Mr SHORTEN (Maribyrnong—Leader of the Opposition) (09:49): I rise to respond to the Prime Minister’s heartfelt words. I begin by acknowledging the traditional owners of this place and, indeed, our continent. I pay my respect to elders past and present. Before I commence my prepared remarks let me say on behalf of Labor that we welcome the initiative that the Prime Minister has just proposed with regard to setting a target in terms of school attendance. He will have our support.

I spent last Friday at Nhulunbuy on the Gove Peninsula in East Arnhem Land. Nhulunbuy, as the Prime Minister knows, is a place full of good people but under tremendous pressure. It is company town and the company is about to leave. For the traditional owners of East Arnhem Land, the Yolngu people, the closing of the refinery at Gove will mean, in that region, a widening of the gap in employment, health and education opportunities for Aboriginal people. Last week, a few kilometres out of Nhulunbuy, at Yirrkala, I met with representatives of the Rirratjingu people. Fifty-one years ago bark petitions from their lands at Yirrkala became the first Aboriginal documents to be recognised in this place. From Yirrkala came the first formal challenge to the discriminatory fiction of terra nullius and the first assertion of native title.

Today, I bring some more powerful words from Yirrkala to this place.

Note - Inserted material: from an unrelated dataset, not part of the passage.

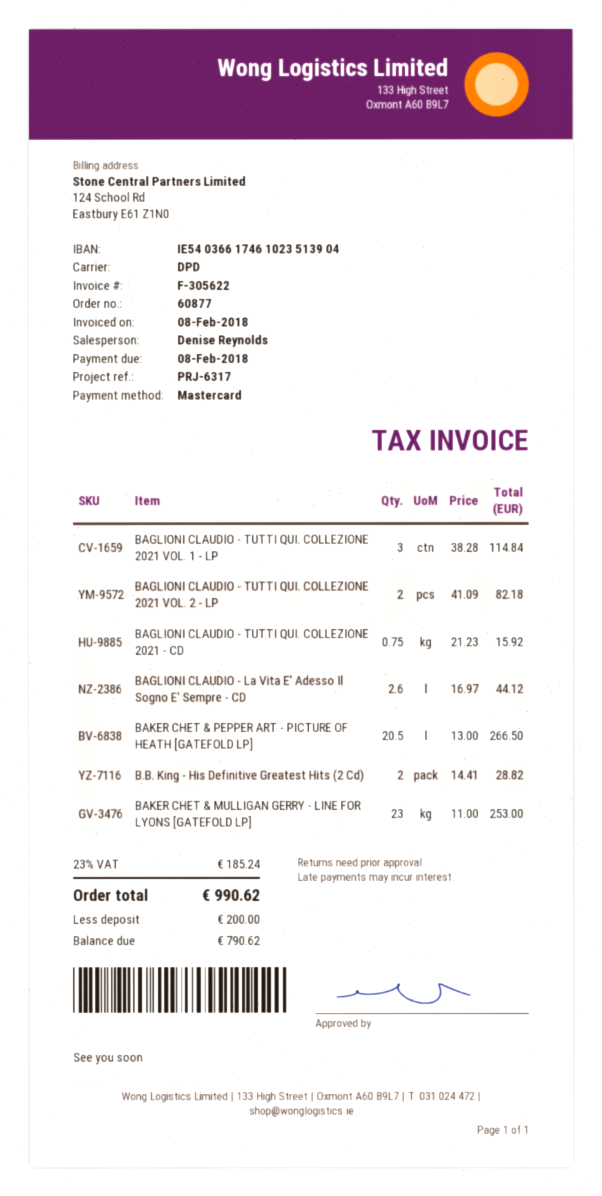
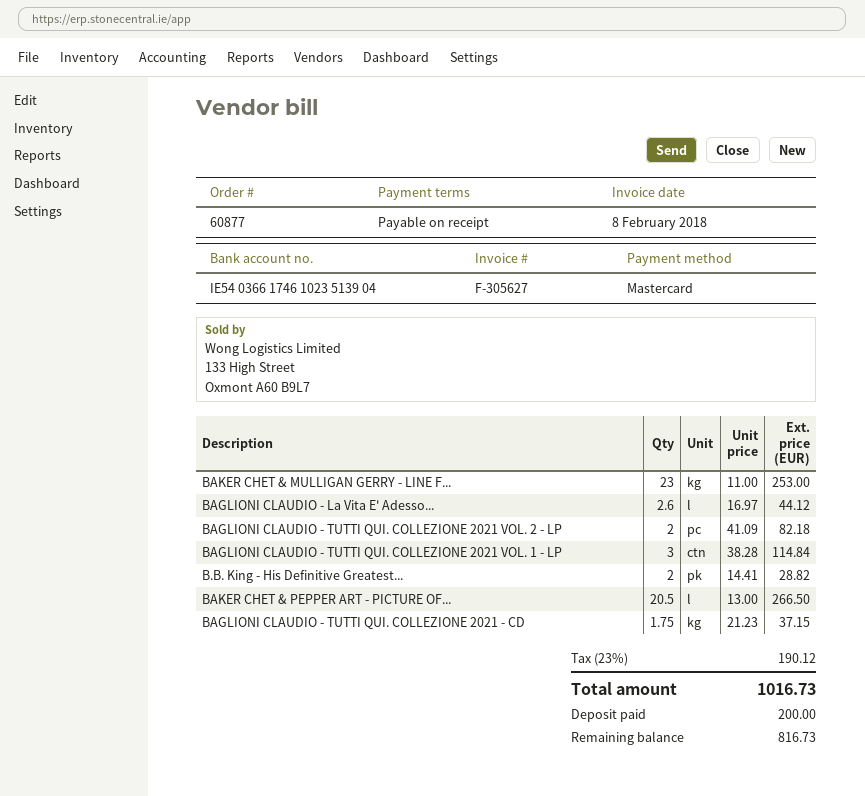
invoice number: F-305622 -> F-305627
BAGLIONI CLAUDIO - TUTTI QUI. COLLEZIONE 2021 - CD: 0.75 x 21.23 = 15.92 -> 1.75 x 21.23 = 37.15
tax: 23% = 185.24 -> 23% = 190.12
total: 990.62 -> 1016.73
balance: 790.62 -> 816.73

Last Friday, in the shadow of job losses and the expected downgrading of the region’s only hospital and school, Djawa Burarrwanga of the Rirratjingu people looked me in the eye and said: ‘It makes me sad, because we worked so hard for our opportunity. We just want our chance for health, for jobs and for school.’ There was scarcely a tremor in his voice but you could tell how much it meant to him and his people. He said, ‘This is about citizenship, because we are all Australians.’

My conversations last week reminded me that closing the gap has never been about guilt or shame but always about justice and inclusion, opportunity and equality. I believe in the last six years that we have made some significant progress. As a nation we have moved beyond the false choice between practical and symbolic reconciliation. We now understand, as the Prime Minister has said, that they are two sides of the same coin. That is why Labor, in opposition as in government, will be steadfast in support of affording our Aboriginal and Torres Strait Islander people a place of honour in the Constitution. At this time last year the 43rd Parliament passed the Aboriginal and Torres Strait Islander Peoples Recognition Act—the first step in what Prime Minister Gillard called a great piece of unfinished national business.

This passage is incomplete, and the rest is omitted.